I’m not sure how much time passed. I woke up, and the sun was in the exact same position as it had been when I’d passed out. The only way I knew that any time had elapsed at all was my healing fever had been working overtime. Between that and the pool’s waters, most of the cuts on my body were now painful, itchy scabs. I reflexively felt at my faith reserves. I was about a quarter full. Well, that was something. I hoisted myself to my feet and shielded my eyes against the sun as I turned in a circle. Desert stretched out in all directions, no sign of life other than the handful of scraggly plants at this oasis. I glanced at the stolen watch. Beyond lowering tachyon levels, I had no idea how to use the thing, so no help there.
I Glimpsed back on the fight with the Mentem. The control he’d had over his powers was astounding. I regarded the remains of the glass walls he’d created. He’d actually combined telekinesis and pyrokinesis to fuse the sand into glass. It was too bad he’d been trying to kill me; I would like to have learned from him.
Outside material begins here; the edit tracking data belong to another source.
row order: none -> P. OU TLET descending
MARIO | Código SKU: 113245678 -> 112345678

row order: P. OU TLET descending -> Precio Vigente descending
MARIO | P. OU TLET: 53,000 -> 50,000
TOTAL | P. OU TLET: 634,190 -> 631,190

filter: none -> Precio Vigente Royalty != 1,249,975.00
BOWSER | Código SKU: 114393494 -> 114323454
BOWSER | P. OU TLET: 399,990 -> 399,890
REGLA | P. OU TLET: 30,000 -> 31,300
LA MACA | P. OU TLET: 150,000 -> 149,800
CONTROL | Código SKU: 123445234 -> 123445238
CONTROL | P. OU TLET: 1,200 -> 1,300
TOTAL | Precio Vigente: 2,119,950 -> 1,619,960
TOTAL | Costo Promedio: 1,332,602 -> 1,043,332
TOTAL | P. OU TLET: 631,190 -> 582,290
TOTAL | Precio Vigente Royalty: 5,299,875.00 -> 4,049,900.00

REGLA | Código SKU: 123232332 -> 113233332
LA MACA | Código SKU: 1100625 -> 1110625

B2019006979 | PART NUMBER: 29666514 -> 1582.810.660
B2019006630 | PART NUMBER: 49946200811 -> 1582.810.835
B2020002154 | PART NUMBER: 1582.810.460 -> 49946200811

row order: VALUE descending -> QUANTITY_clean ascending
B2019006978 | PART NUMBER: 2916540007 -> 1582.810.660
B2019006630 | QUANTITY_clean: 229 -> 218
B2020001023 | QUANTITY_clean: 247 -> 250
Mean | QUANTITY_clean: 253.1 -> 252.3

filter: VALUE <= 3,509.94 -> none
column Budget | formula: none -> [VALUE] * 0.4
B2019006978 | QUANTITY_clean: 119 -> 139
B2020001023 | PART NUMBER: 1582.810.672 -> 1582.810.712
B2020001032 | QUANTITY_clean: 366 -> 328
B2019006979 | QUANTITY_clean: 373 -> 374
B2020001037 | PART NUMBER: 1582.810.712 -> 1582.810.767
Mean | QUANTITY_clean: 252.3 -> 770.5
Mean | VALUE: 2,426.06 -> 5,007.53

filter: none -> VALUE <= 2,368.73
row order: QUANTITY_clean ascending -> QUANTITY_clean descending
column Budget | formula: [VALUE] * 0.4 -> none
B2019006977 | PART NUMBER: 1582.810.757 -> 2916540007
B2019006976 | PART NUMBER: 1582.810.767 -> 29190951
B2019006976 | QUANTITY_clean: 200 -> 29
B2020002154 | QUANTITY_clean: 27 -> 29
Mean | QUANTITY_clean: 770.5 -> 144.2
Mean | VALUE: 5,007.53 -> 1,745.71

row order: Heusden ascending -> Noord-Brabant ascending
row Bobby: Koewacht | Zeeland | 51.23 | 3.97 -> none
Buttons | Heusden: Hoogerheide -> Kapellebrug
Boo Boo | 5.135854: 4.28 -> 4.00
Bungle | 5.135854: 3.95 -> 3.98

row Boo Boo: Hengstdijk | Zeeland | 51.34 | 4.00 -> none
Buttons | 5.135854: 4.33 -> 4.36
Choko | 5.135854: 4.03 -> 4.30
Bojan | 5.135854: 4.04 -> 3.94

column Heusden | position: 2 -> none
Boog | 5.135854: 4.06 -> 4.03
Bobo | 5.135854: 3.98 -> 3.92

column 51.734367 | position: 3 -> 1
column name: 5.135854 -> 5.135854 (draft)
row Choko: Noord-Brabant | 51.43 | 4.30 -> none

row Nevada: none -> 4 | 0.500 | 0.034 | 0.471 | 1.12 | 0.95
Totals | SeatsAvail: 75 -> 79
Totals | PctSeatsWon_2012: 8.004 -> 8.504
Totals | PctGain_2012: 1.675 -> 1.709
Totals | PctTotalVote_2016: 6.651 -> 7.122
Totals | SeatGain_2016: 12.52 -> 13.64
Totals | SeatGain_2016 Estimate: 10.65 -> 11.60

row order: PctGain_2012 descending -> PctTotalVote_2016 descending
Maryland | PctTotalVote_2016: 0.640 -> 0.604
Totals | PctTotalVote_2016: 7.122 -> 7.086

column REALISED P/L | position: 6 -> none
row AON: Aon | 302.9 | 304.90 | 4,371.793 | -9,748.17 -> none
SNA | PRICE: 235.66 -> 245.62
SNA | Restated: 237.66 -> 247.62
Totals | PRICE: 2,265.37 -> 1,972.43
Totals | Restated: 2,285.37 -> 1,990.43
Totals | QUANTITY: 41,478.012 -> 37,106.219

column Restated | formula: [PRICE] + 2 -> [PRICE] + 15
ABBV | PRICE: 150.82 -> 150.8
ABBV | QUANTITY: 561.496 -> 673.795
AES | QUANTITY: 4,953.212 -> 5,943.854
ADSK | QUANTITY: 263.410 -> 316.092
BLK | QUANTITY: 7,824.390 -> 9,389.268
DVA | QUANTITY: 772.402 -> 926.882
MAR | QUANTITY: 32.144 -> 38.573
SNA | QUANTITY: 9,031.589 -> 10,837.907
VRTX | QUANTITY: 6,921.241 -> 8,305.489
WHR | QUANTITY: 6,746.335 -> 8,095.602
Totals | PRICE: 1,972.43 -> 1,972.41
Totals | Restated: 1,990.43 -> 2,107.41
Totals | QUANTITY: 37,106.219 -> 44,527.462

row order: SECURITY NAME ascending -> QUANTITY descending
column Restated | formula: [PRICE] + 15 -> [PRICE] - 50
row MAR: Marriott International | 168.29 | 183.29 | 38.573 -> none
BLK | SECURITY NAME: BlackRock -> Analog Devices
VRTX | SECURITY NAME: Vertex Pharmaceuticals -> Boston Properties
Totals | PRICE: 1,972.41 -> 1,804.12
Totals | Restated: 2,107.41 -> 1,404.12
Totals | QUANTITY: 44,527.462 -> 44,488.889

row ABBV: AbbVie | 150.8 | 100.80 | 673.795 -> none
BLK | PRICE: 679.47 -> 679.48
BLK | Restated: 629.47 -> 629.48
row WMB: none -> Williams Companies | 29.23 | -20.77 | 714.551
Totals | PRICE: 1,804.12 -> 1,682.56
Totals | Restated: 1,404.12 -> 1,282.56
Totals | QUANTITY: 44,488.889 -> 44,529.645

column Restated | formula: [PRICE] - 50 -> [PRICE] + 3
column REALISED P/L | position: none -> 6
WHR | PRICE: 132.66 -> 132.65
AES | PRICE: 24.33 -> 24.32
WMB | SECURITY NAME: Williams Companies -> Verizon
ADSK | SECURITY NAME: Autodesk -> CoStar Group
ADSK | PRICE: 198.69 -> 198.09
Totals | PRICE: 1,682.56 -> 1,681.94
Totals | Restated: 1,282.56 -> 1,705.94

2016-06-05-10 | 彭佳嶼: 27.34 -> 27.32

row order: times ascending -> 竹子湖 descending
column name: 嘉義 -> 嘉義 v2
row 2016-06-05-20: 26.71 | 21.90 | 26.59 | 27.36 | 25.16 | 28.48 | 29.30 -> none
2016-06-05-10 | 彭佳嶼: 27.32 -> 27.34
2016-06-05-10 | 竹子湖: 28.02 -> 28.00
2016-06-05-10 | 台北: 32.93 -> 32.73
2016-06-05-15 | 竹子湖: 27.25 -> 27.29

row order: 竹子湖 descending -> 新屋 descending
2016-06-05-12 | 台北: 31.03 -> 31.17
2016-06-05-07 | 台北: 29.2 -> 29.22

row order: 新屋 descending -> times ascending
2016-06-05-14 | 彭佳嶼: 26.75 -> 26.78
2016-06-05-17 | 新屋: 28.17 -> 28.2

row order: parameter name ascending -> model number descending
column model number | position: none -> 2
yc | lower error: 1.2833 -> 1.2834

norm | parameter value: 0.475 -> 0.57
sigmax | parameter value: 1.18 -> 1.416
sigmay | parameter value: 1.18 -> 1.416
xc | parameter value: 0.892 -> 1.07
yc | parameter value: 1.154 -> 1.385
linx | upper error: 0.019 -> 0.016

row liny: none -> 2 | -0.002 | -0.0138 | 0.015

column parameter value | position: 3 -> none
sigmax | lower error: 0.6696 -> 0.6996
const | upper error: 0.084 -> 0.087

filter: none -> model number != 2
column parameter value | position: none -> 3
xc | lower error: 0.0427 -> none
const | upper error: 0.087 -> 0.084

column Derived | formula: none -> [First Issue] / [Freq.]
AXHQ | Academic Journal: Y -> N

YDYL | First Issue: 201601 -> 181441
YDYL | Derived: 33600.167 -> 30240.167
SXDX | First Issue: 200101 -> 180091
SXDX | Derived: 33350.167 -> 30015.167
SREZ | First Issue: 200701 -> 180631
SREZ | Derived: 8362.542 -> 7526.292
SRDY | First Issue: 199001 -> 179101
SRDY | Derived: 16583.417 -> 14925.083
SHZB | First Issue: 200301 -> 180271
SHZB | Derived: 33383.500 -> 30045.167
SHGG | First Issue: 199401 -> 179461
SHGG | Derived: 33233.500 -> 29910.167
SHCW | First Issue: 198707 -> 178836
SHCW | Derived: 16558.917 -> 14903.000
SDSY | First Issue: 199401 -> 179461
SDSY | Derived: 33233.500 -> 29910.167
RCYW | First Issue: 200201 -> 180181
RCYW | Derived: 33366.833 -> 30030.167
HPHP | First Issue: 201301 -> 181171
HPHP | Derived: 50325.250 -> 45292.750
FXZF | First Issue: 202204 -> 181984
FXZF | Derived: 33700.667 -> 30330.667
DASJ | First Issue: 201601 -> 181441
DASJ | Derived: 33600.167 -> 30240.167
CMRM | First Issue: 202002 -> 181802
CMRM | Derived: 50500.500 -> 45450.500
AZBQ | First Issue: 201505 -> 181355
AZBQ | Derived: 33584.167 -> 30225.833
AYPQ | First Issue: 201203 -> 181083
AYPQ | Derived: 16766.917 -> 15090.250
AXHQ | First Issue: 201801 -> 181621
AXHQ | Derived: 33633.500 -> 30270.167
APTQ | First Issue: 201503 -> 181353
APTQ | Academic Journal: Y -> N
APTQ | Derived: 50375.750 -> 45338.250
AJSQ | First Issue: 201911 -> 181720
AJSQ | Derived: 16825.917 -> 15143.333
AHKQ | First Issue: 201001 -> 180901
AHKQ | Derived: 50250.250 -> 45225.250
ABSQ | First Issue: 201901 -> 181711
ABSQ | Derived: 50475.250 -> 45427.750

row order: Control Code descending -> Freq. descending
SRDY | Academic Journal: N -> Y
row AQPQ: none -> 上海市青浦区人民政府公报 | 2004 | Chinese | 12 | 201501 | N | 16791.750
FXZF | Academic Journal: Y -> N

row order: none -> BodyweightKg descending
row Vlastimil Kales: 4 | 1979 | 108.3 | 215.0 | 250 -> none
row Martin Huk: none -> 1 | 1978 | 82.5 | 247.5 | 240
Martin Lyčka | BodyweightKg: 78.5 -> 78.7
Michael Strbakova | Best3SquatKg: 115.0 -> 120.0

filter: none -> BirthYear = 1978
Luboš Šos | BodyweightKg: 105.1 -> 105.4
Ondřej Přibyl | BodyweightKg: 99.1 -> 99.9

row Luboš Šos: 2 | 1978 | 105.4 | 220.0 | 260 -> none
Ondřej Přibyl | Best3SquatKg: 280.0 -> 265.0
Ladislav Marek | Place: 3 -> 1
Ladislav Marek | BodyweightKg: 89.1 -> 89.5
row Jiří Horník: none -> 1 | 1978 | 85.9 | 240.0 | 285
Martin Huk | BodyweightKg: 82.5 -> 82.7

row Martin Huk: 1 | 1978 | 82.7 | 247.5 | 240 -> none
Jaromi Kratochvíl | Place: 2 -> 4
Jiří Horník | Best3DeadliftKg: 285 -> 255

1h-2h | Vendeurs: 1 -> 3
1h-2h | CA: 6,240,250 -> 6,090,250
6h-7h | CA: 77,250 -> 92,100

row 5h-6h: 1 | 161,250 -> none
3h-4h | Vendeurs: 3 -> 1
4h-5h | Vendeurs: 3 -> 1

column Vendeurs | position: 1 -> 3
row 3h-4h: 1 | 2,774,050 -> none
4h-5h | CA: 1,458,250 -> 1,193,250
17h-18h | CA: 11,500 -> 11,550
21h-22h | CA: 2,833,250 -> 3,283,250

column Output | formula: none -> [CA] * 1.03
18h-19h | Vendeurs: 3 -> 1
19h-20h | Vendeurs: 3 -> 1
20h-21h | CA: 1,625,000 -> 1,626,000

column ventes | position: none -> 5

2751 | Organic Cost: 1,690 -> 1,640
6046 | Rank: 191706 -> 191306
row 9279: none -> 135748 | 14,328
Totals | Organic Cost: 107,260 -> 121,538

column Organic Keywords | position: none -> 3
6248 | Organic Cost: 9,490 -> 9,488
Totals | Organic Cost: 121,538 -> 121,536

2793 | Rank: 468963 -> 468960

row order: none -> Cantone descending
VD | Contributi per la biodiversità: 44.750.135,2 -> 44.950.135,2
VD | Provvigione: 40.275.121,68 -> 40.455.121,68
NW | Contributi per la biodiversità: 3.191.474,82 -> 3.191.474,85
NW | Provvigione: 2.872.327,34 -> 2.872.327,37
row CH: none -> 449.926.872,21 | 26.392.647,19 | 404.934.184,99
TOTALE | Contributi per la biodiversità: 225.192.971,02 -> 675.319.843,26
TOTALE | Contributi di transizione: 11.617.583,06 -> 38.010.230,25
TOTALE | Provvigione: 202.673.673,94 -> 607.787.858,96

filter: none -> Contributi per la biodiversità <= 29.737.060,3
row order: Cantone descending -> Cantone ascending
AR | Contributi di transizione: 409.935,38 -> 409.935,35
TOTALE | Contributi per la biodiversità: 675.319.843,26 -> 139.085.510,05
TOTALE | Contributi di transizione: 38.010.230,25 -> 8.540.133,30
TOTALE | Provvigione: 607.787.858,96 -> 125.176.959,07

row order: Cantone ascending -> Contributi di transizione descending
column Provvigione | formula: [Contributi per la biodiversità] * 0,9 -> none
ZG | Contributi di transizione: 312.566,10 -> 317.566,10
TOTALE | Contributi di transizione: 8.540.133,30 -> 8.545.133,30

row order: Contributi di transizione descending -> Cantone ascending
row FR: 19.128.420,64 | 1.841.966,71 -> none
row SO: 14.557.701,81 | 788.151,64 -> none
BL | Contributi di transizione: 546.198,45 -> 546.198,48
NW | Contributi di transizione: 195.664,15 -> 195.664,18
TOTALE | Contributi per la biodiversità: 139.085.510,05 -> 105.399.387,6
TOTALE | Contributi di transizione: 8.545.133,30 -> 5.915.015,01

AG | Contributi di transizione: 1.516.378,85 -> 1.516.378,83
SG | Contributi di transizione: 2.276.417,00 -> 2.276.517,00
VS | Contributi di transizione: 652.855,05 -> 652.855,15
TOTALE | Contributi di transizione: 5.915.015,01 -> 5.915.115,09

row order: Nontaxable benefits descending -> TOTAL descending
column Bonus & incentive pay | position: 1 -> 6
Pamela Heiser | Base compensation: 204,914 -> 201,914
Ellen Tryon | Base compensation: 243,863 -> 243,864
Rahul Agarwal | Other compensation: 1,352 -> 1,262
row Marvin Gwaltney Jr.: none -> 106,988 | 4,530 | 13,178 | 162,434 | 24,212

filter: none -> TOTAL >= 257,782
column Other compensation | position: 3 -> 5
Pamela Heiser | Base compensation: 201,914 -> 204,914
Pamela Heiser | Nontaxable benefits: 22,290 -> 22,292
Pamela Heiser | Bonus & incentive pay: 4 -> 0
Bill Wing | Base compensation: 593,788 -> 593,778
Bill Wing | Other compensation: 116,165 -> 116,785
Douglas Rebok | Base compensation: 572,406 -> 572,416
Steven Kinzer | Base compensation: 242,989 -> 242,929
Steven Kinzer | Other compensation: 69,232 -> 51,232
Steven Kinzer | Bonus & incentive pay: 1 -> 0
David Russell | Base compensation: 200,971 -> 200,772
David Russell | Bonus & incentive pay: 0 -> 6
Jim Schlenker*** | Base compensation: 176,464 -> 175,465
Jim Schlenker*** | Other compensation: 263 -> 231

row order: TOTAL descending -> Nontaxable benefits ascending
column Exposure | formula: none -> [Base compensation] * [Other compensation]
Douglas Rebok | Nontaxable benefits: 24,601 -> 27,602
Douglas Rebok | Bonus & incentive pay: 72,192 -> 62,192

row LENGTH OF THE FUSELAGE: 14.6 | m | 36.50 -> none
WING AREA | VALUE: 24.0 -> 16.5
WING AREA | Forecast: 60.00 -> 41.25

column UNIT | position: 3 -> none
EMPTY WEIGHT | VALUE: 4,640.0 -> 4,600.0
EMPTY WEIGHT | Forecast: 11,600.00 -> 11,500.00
I rubbed my face. No point in dwelling on things that cannot be. Priority one was figuring out how to get home. My answer came a few moments later. The watch started chirping wildly, and a hazy blue portal shimmered into existence just a few feet from where I sat. The Tempus himself stepped through. “I’ll collect the body now, Mentem. The demon wants…” He trailed off as he saw me. His eyes had barely widened when I punched him in the face. I was so pissed off at all these assholes that I’d never met before who apparently had years’ worth of bones to pick with me. My switchblade snapped out and I slashed the watch from his wrist. He screamed and grabbed his arm. I telekinetically launched him fifty feet in the air and then jumped through his portal back into the Citadel. Once I was on the other side, I tossed his watch on the ground and melted it. The portal winked out of existence with a pop.
Take that, asshat.
The room was empty; there was no sign of my earlier captors or Wheatson. I’d go looking for him in just a bit, but first, I wanted a look at the central clock. I approached it reverently. I ran my hands along its smooth surface, surprised at how cold it was. Time itself flowed through this thing. The sheer immenseness of that fact alone was staggering. I squinted at the clock. While I wasn’t using tachyon vision, I did see something: a faint shadow of the sands flowing within it. Then it hit me, the spectral sands were flowing down and back up again. Just alongside the central clock was the Entropic Glass Wheatson had spoken of; it was just a second out of sync with the rest of time. I reached out and touched where I thought the surface of the Entropic Glass would be.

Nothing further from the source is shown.